SURABAYA – Komisi D DPRD Kota Surabaya menggelar rapat dengar pendapat (RDP) bersama manajemen RSUD Dr. Soewandhi. Dalam forum tersebut, anggota Komisi D, Johari Mustawan, mengapresiasi capaian rumah sakit yang kini berstatus Badan Layanan Umum Daerah (BLUD) itu.

Menurut Johari, RS Soewandhi menunjukkan kinerja positif pada triwulan pertama 2025 dengan capaian pendapatan yang melampaui 100 persen. 

“Potensinya sudah besar. Dengan status BLUD, manajemen rumah sakit seharusnya diberi otonomi dalam menetapkan standar tarif, terutama untuk pasien non-BPJS,” kata Johari yang akrab disapa Bang Jo, Rabu (28/5).

Meski begitu, Johari memberi sejumlah catatan kepada RS Soewandhi dan Pemerintah Kota Surabaya.

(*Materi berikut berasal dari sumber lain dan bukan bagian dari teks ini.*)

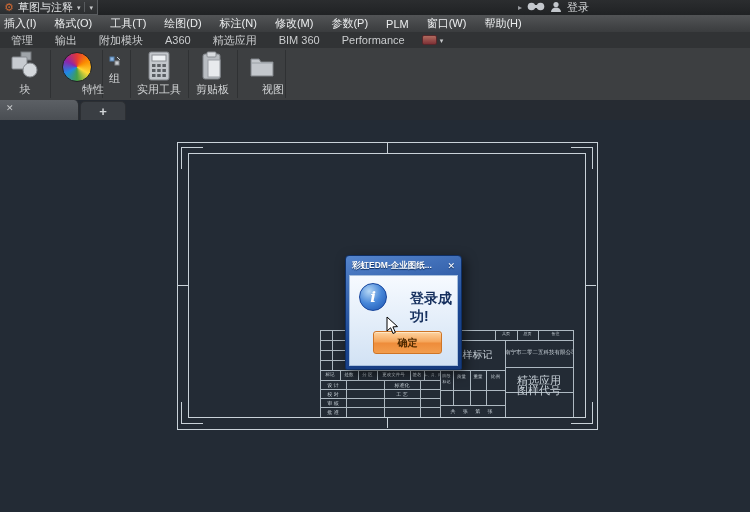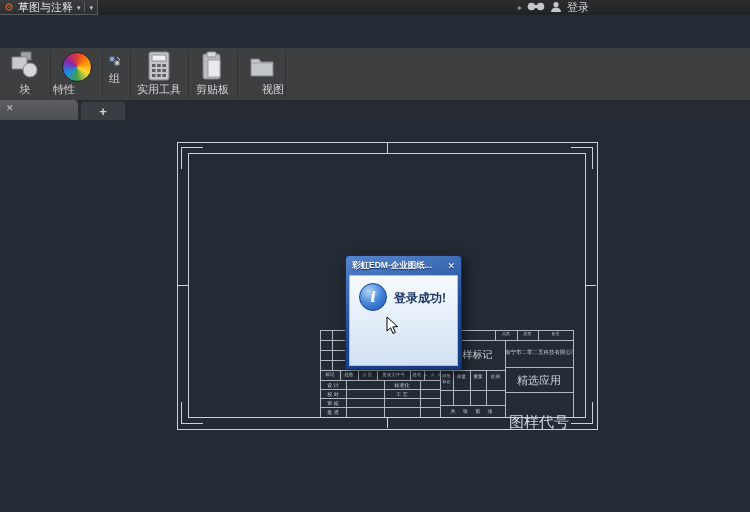--- a/index.html
+++ b/index.html
@@ -111,6 +111,18 @@
     </div>
   </div>
 
+  <div class="abs menubar">
+    <span>插入(I)</span>
+    <span>格式(O)</span>
+    <span>工具(T)</span>
+    <span>绘图(D)</span>
+    <span>标注(N)</span>
+    <span>修改(M)</span>
+    <span>参数(P)</span>
+    <span>PLM</span>
+    <span>窗口(W)</span>
+    <span>帮助(H)</span>
+  </div>
 
 
   <div class="abs ribbon">

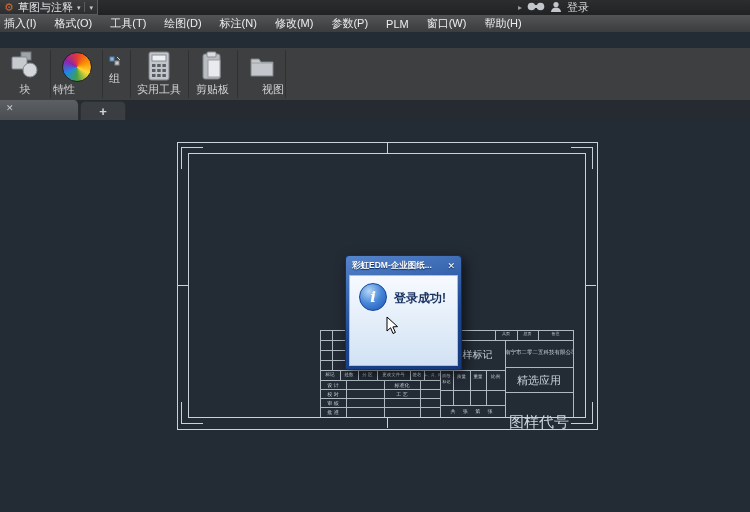--- a/index.html
+++ b/index.html
@@ -124,6 +124,19 @@
     <span>帮助(H)</span>
   </div>
 
+  <div class="abs rtabs">
+    <span class="tab">管理</span>
+    <span class="tab">输出</span>
+    <span class="tab">附加模块</span>
+    <span class="tab">A360</span>
+    <span class="tab">精选应用</span>
+    <span class="tab">BIM 360</span>
+    <span class="tab">Performance</span>
+    <span class="touchbtn">
+      <span class="touchrect"></span>
+      <span class="caret">▾</span>
+    </span>
+  </div>
 
   <div class="abs ribbon">
     <div class="abs psep" style="left:50px"></div>

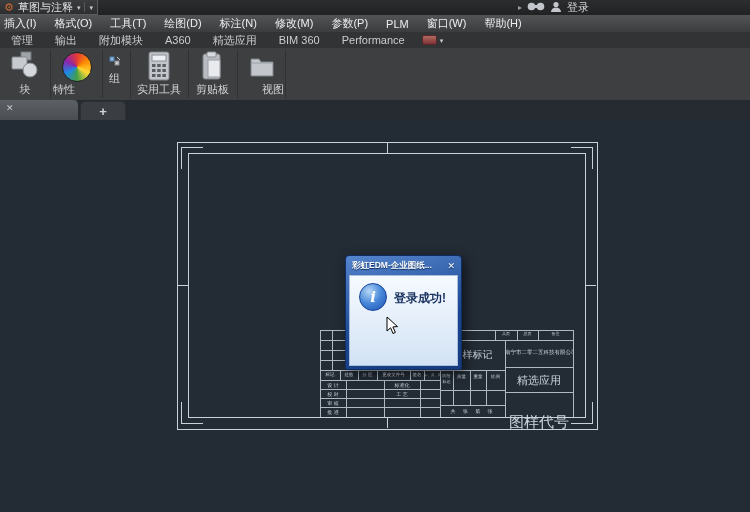--- a/index.html
+++ b/index.html
@@ -158,7 +158,7 @@
     <div class="abs" style="left:62px;top:4px">
       <div class="colorwheel"></div>
     </div>
-    <div class="abs plabel" style="left:38px;width:52px">特性</div>
+    <div class="abs plabel" style="left:67px;width:52px">特性</div>
 
     <div class="abs" style="left:109px;top:5px">
       <svg width="12" height="11">

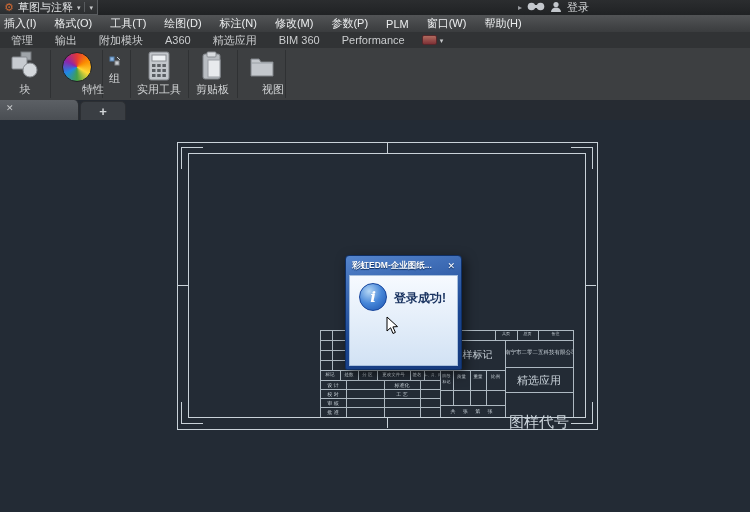--- a/index.html
+++ b/index.html
@@ -72,7 +72,7 @@
         background:radial-gradient(circle at 35% 28%,#b5d7f5,#4585d8 50%,#1b52ad);
         border:1px solid #15449c;color:#fff;display:flex;align-items:center;justify-content:center;
         font:italic bold 15px "DejaVu Serif",serif;}
-  .dlgmsg{left:48px;top:34px;color:#16305e;font-size:12px;font-weight:bold;}
+  .dlgmsg{left:64px;top:34px;color:#16305e;font-size:14px;font-weight:bold;}
   .okbtn{left:27px;top:75px;width:67px;height:21px;border-radius:3px;border:1px solid #cf7526;
          background:linear-gradient(#fdd3a0,#f5a458 48%,#ee8c3a 52%,#f29d4d);
          color:#502a00;font-size:10px;font-weight:bold;display:flex;align-items:center;

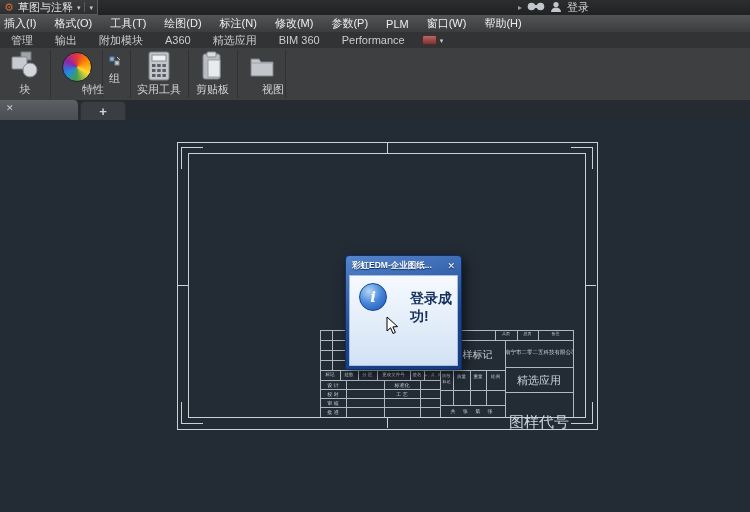--- a/index.html
+++ b/index.html
@@ -306,6 +306,7 @@
       <div class="abs dlgclient"></div>
       <div class="abs info">i</div>
       <div class="abs dlgmsg">登录成功!</div>
+      <div class="abs okbtn">确定</div>
     </div>
 
     <div class="abs cursor" style="left:386px;top:196px">

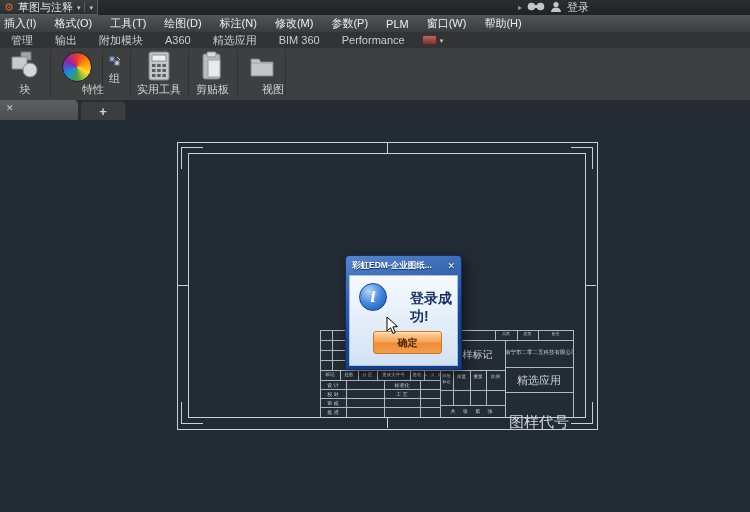--- a/index.html
+++ b/index.html
@@ -277,7 +277,7 @@
       <div class="abs lbl" style="left:505px;top:229px;width:68px;font-size:5.5px">南宁市二零二五科技有限公司</div>
       <div class="abs lbl" style="left:440px;top:228px;width:65px;font-size:10px">图样标记</div>
       <div class="abs lbl" style="left:505px;top:253px;width:68px;font-size:11px">精选应用</div>
-      <div class="abs lbl" style="left:505px;top:293px;width:68px;font-size:15px">图样代号</div>
+      <div class="abs lbl" style="left:505px;top:263px;width:68px;font-size:11px">图样代号</div>
       <div class="abs lbl" style="left:320px;top:252px;width:20px;font-size:4.5px">标记</div>
       <div class="abs lbl" style="left:340px;top:252px;width:18px;font-size:4.5px">处数</div>
       <div class="abs lbl" style="left:358px;top:252px;width:19px;font-size:4.5px">分 区</div>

Ia menekankan perlunya regulasi tarif atas dan bawah agar manajemen memiliki ruang berinovasi tanpa menabrak aturan. 

“Distribusi tarif internal juga harus diatur agar pengelolaan tetap sehat dan akuntabel,” ujarnya.

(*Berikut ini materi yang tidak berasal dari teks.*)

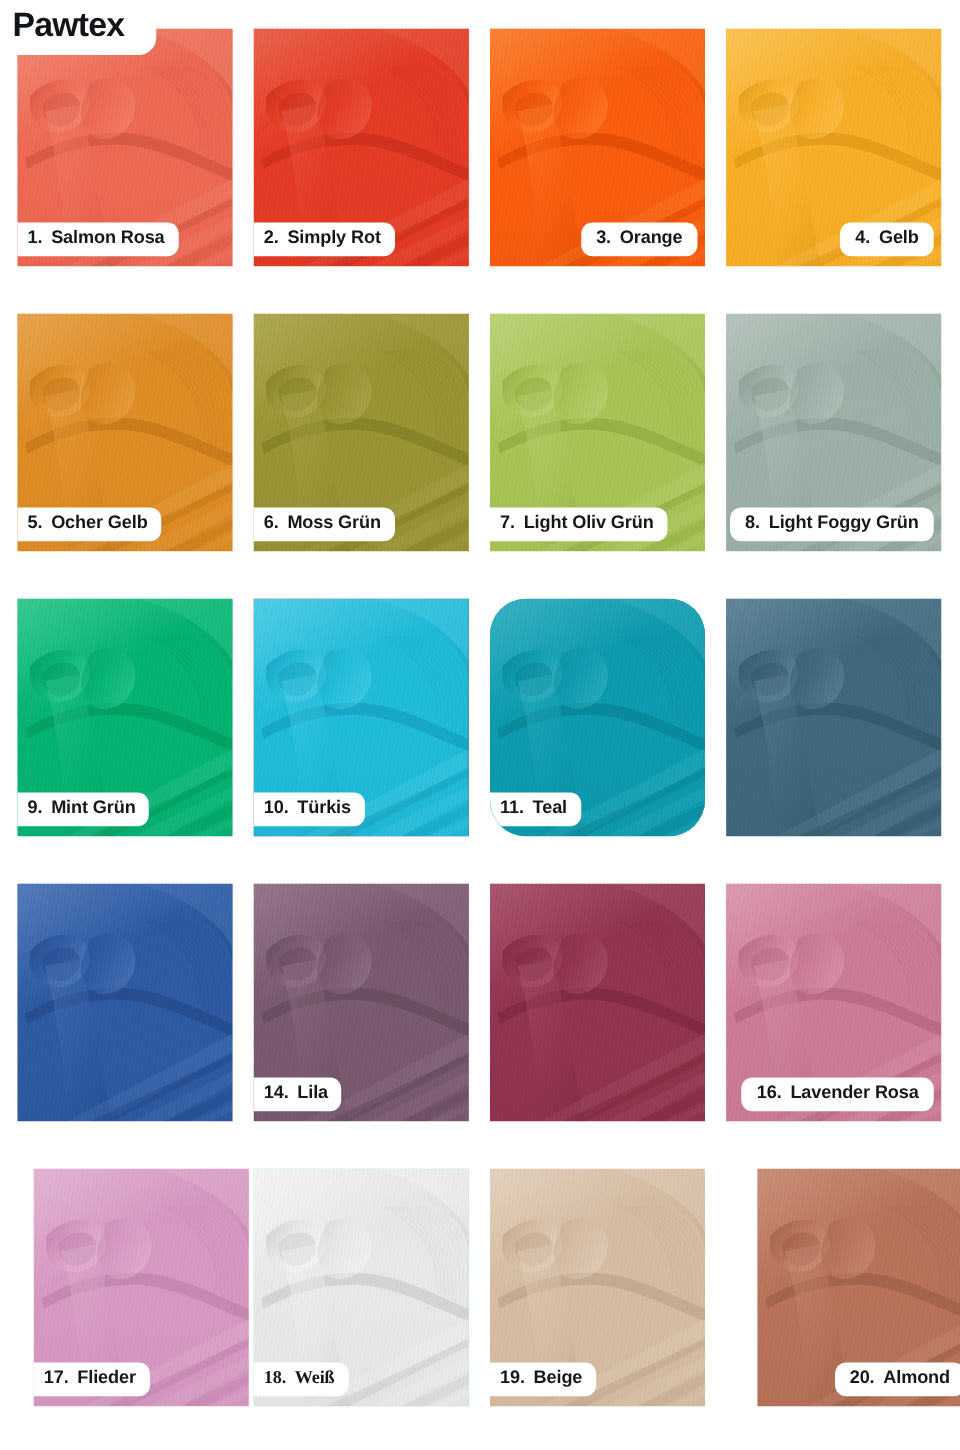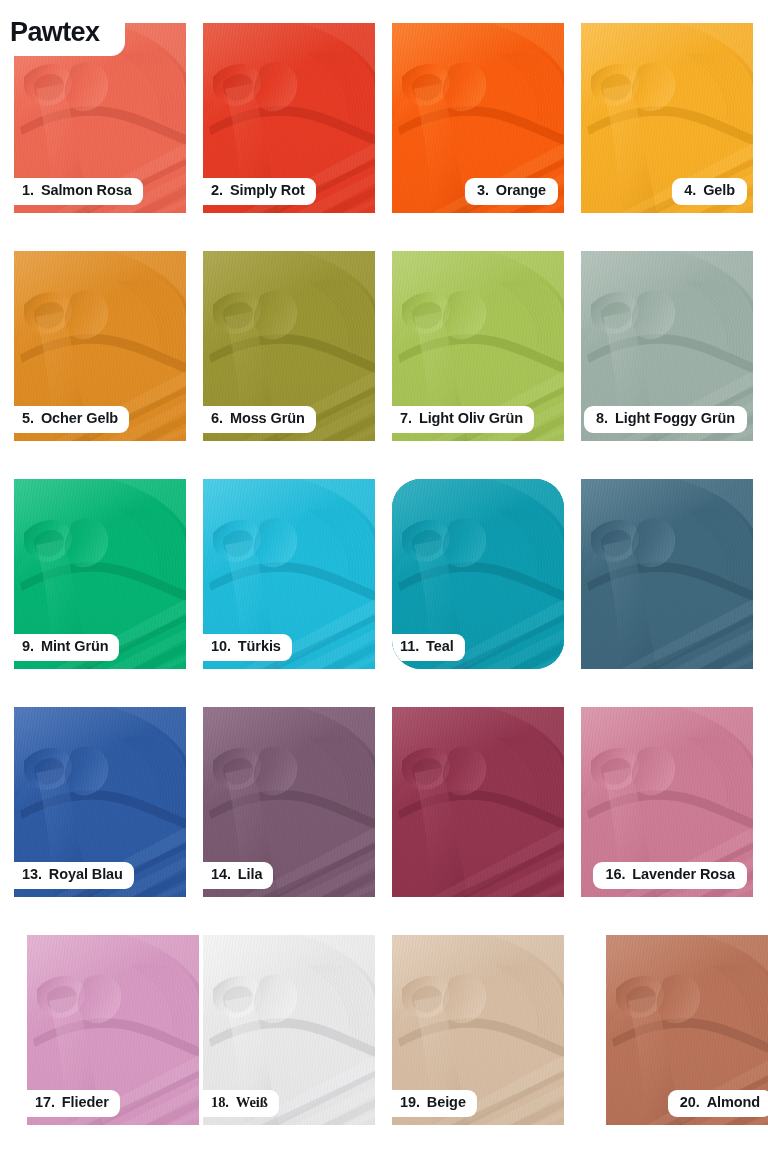--- a/index.html
+++ b/index.html
@@ -83,7 +83,7 @@
   #brand-badge {
     position: absolute;
     left: 0;
-    top: 12px;
+    top: 0;
     background: #ffffff;
     border-radius: 0 0 14px 0;
     padding: 6px 26px 10px 10px;

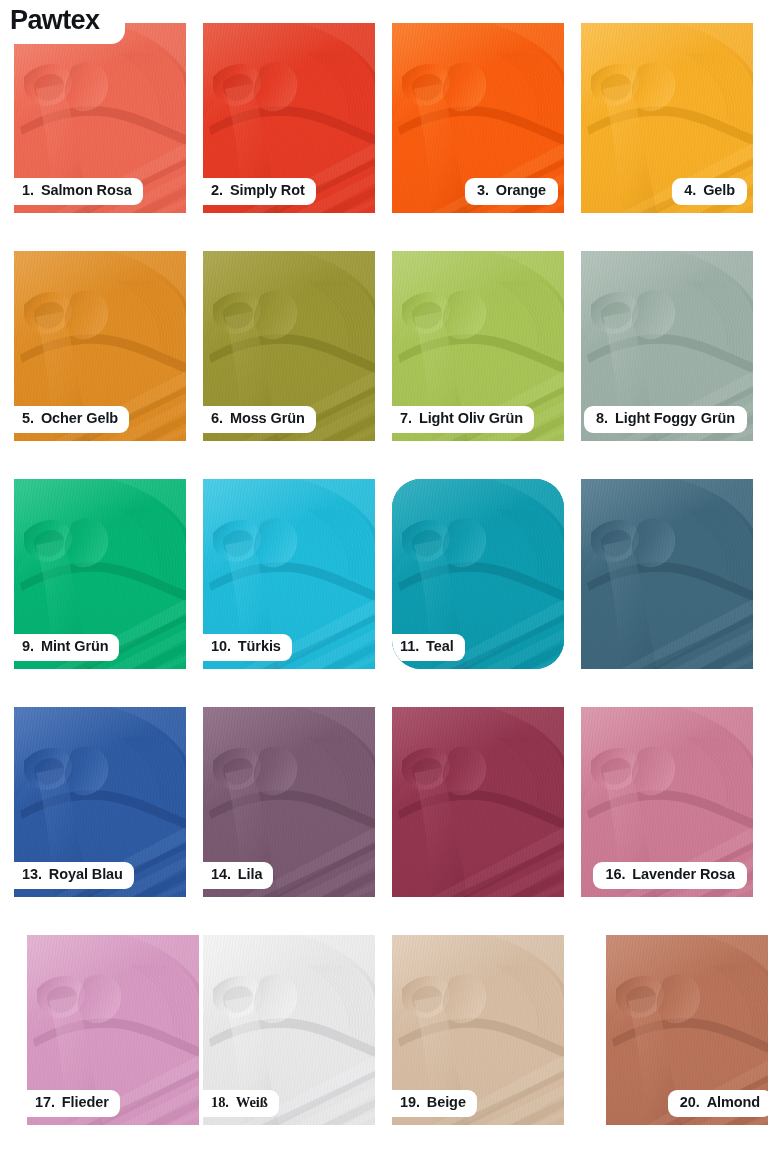--- a/index.html
+++ b/index.html
@@ -900,10 +900,6 @@
           <rect x="0" y="0" width="172" height="190" fill="url(#sw12-rib)"></rect>
           <rect x="0" y="0" width="172" height="190" fill="url(#sw12-vig)"></rect>
         </svg>
-        <div class="swatch-label">
-          <span class="swatch-index">13.</span>
-          <span class="swatch-name">Royal Blau</span>
-        </div>
       </div>
       <div class="swatch" style="background: rgb(123, 91, 114);">
         <svg class="swatch-art" viewBox="0 0 172 190" preserveAspectRatio="none">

Ia juga mendorong pengembangan layanan non-BPJS tanpa mengurangi mutu pelayanan bagi peserta JKN. Salah satu terobosan yang diusulkan adalah pengembangan wisata medis atau medical tourism di Surabaya. “Segmen ini punya potensi ekonomi sekaligus meningkatkan kualitas layanan,” kata dia.

Pendapatan dari pasien non-BPJS, lanjut Johari, bisa digunakan untuk menyokong layanan publik, termasuk mendukung kebijakan Universal Health Coverage (UHC) di Surabaya. 

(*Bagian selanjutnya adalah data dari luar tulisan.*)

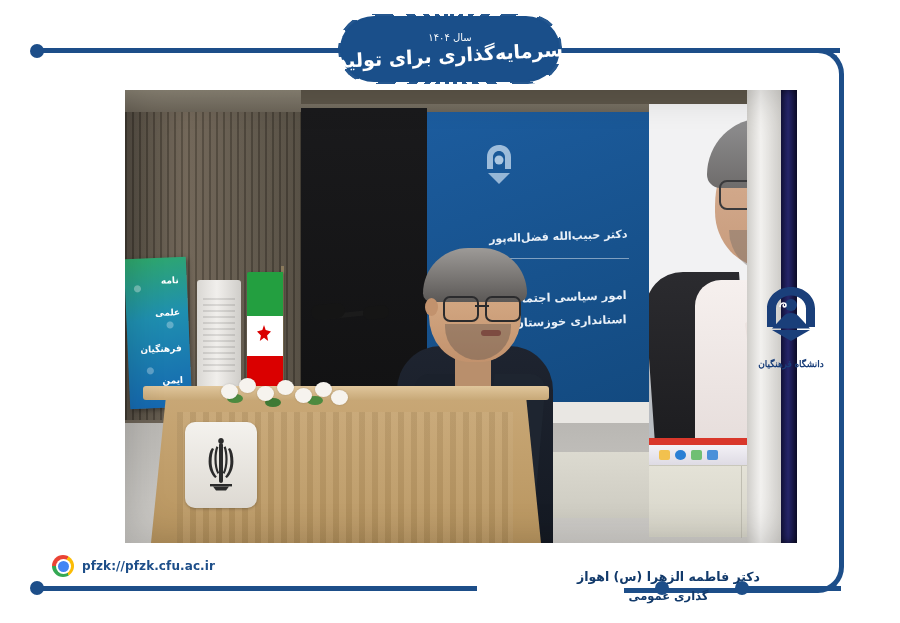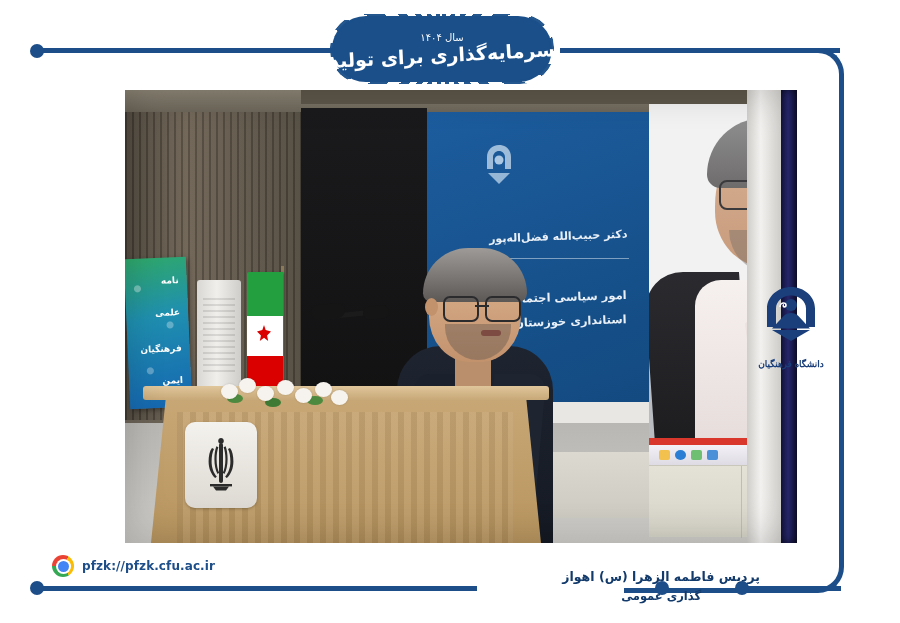--- a/index.html
+++ b/index.html
@@ -43,7 +43,7 @@
 
   
   #header-badge{
-    position:absolute; left:334px; top:18px; width:216px; height:62px;
+    position:absolute; left:342px; top:18px; width:216px; height:62px;
     z-index:6;
   }
   .badge-plate{

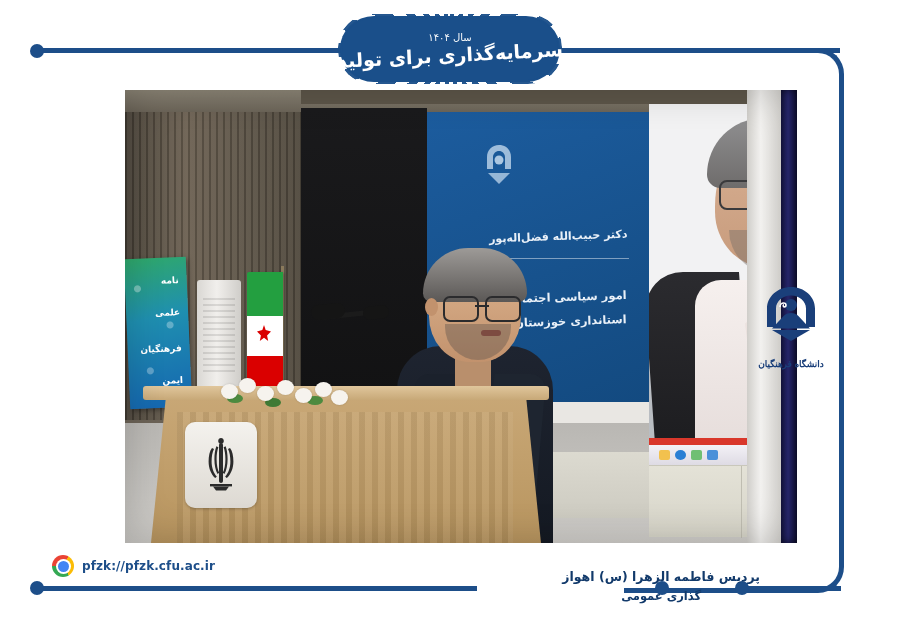--- a/index.html
+++ b/index.html
@@ -448,7 +448,7 @@
 </div>
 
 <div id="footer-right">
-  <div id="footer-org">پردیس فاطمه الزهرا (س) اهواز</div>
+  <div id="footer-org">دکتر فاطمه الزهرا (س) اهواز</div>
   <div id="footer-sub">گذاری عمومی</div>
 </div>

“Prinsipnya, semua warga tetap terlayani dengan baik,” ujarnya.

Soal regulasi, Johari menyoroti Peraturan Wali Kota Surabaya Nomor 97 Tahun 2022 yang mengatur tarif pelayanan di BLUD RSUD Kelas B. Menurutnya, aturan itu perlu dikaji ulang agar tak menghambat fleksibilitas BLUD, terutama dalam inovasi dan pelayanan terhadap pasien JKN.

Ia mengusulkan agar pemerintah kota merancang regulasi yang memberi kerangka kerja jelas bagi pengelola BLUD, menekankan mutu layanan dan keselamatan pasien, serta mendorong target keuntungan yang realistis dengan dukungan investasi dan kebijakan. 

“Pemerintah juga perlu membangun sistem pemantauan kepuasan pasien, baik peserta BPJS maupun non-BPJS,” ujar Johari.

Selain itu, ia menilai perlunya aturan yang mengakomodasi pengembangan medical tourism di rumah sakit-rumah sakit yang berstatus BLUD. 

“Jika dikelola dengan benar, bisa menjadi salah satu kekuatan baru sektor kesehatan di Surabaya,” katanya.